Things kind of even out in the middle of your life. It doesn’t really matter
who is older and who is younger. You all get to do the adult things you
have yearned to do since you were a kid. You find out adulting is not quite
as much fun as you expected it to be, or maybe just in a different way. You
have all of the perks and the responsibilities of being grown up. Your exact
age isn’t really that important for a few decades. (Although I will admit that
I have never passed up a chance to tell people that my sister is older than
I am since I was out of my 20s!)


Then, at some point, age differences become important again, but differently.
Nowadays, my sister is not so happy to be the older sister. I, however, am
pretty excited about being the younger sister. I take every opportunity to
mention it. I even tell waiters, store clerks, and complete strangers. It is part
of my spiel when I introduce her to people I know. I work it into conversations
in social settings. What goes around comes around.
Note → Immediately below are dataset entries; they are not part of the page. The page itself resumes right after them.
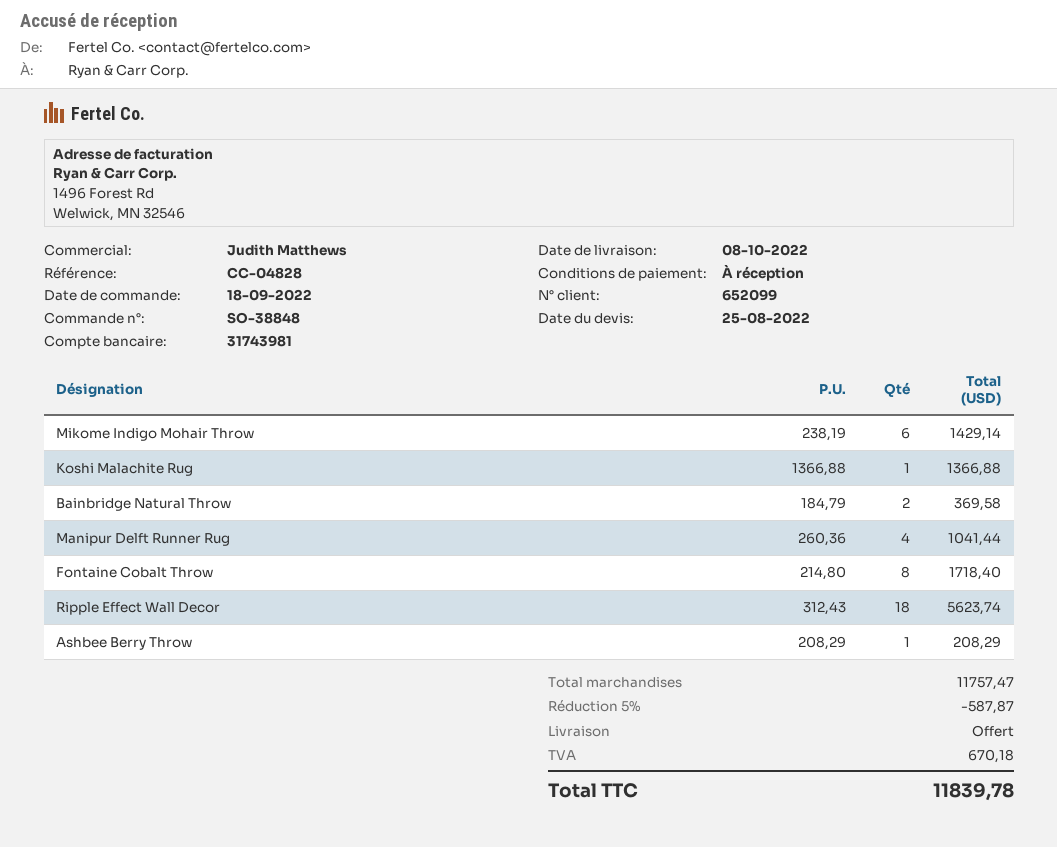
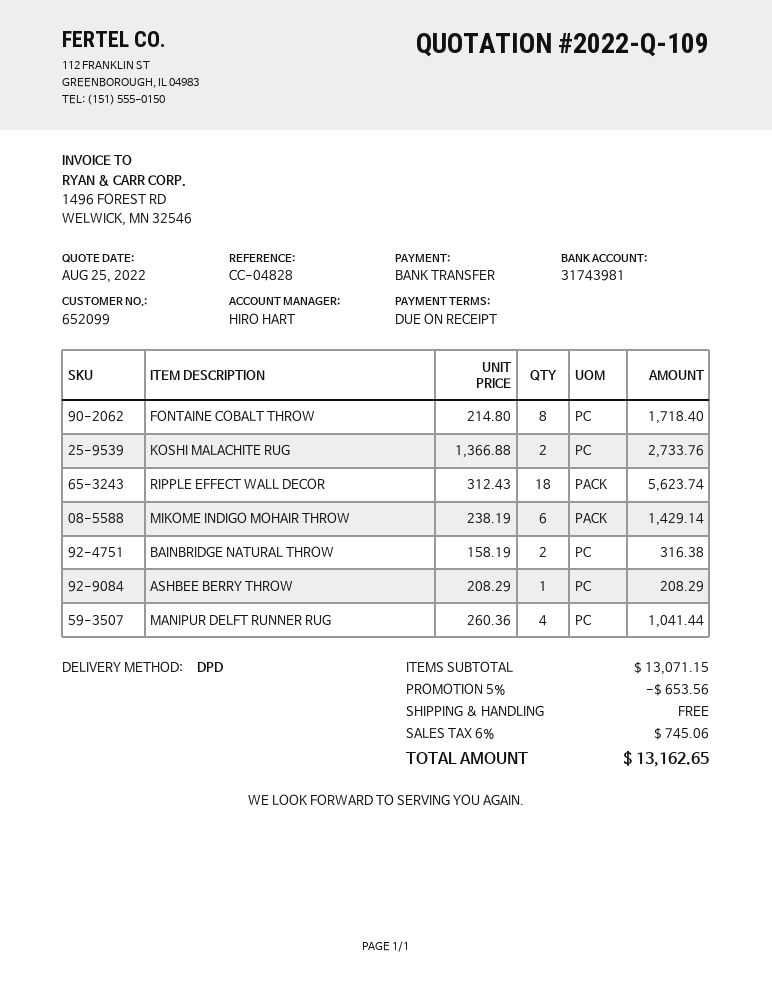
sales rep: Judith Matthews -> HIRO HART
Koshi Malachite Rug: 1 x 1366.88 = 1366.88 -> 2 x 1366.88 = 2733.76
Bainbridge Natural Throw: 2 x 184.79 = 369.58 -> 2 x 158.19 = 316.38
subtotal: 11757.47 -> 13071.15
discount: 5% = 587.87 -> 5% = 653.56
tax: 670.18 -> 745.06
total: 11839.78 -> 13162.65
Whatever joy I derive from being younger than my older sister must be
tempered by the knowledge that we are both getting older and less spry.
We have made a pact to take care of each other as we age. We will take turns
helping each other recover from various surgeries and illnesses. She will help
me put my compression stockings on (a job I happen to know she really enjoys!);
I will help her get up out of the recliner. She will help me find my dentures; I will
help her brush her hair. The infirmities of aging come to all of those who remain
alive. I am heartened by the idea that I will be facing that phase of our lives with
my dear older sister.

Whatever our ages, I am so thankful to have her in my life!